%%
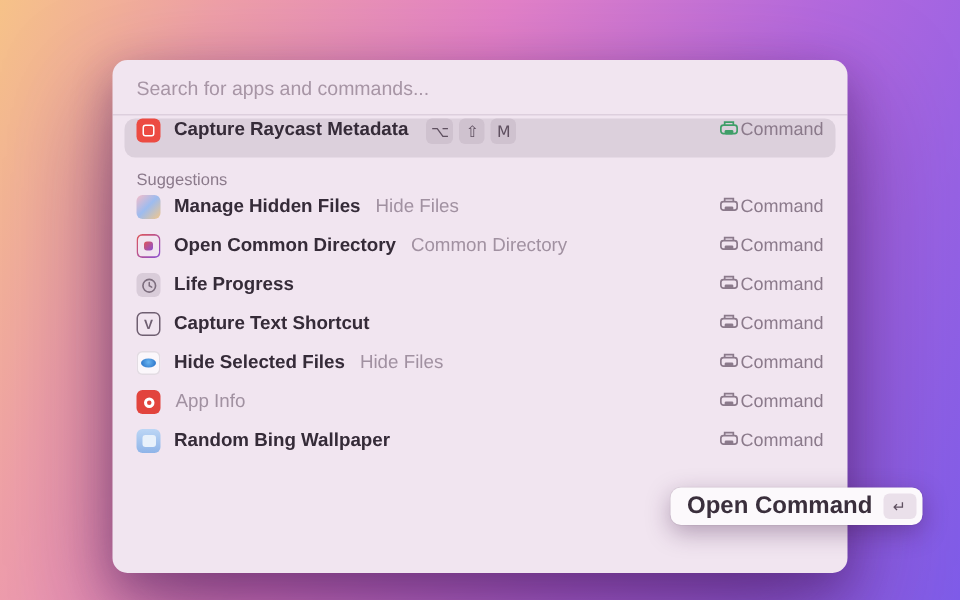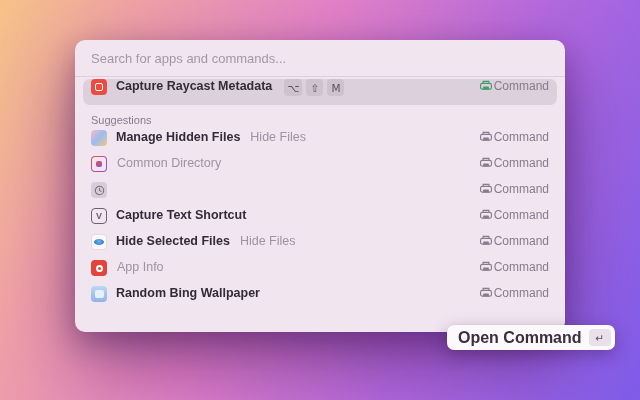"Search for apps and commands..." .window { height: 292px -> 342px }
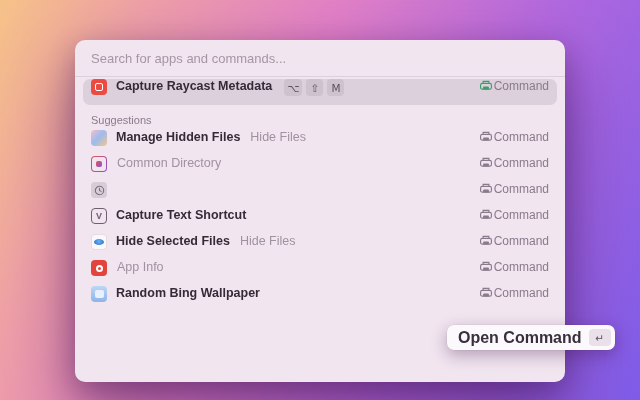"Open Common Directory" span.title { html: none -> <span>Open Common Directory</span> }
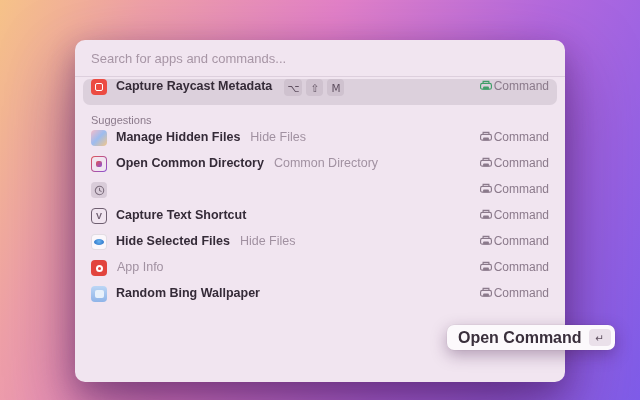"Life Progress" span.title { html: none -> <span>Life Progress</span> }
%%
%%
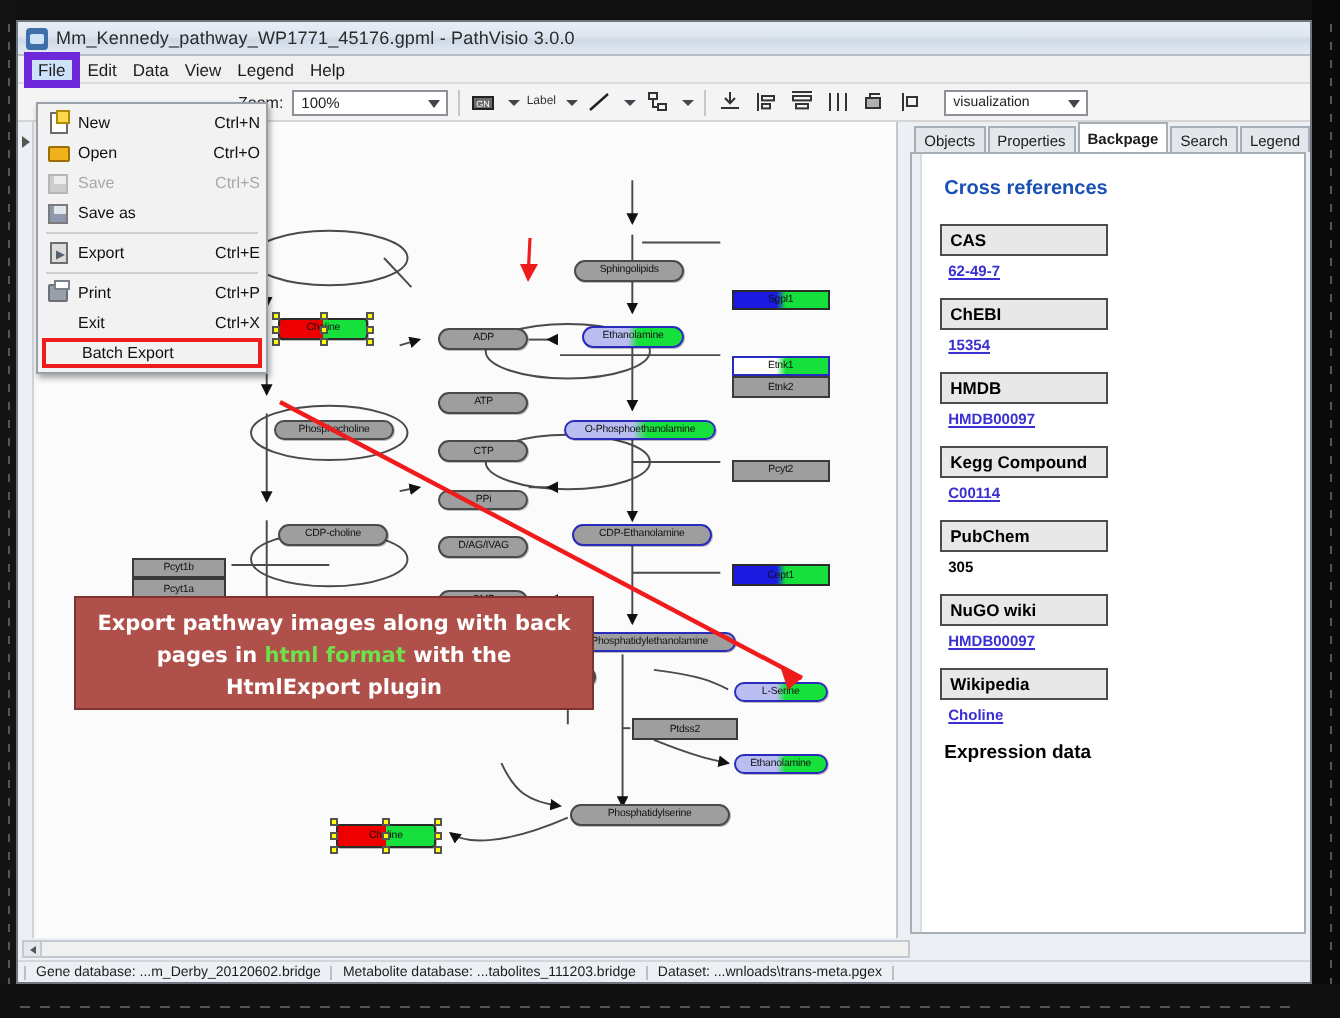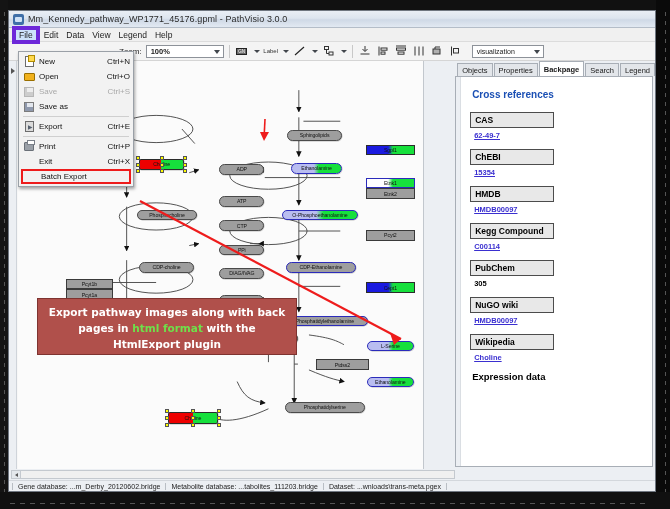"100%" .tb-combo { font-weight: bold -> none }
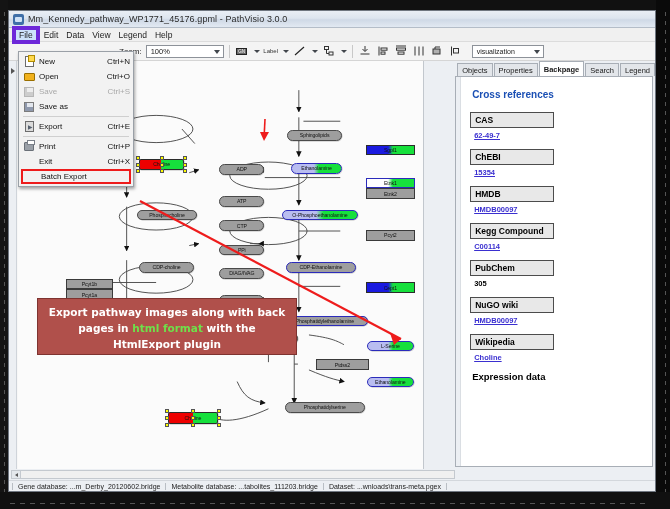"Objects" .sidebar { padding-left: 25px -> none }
%%
Above are records; write out the lines from the one with "for apps and" down to the one with "none -> <span>Life", exactly, leaving the pictures out.

#### Solution:
"Search for apps and commands..." .window { height: 292px -> 342px }
"Open Common Directory" span.title { html: none -> <span>Open Common Directory</span> }
"Life Progress" span.title { html: none -> <span>Life Progress</span> }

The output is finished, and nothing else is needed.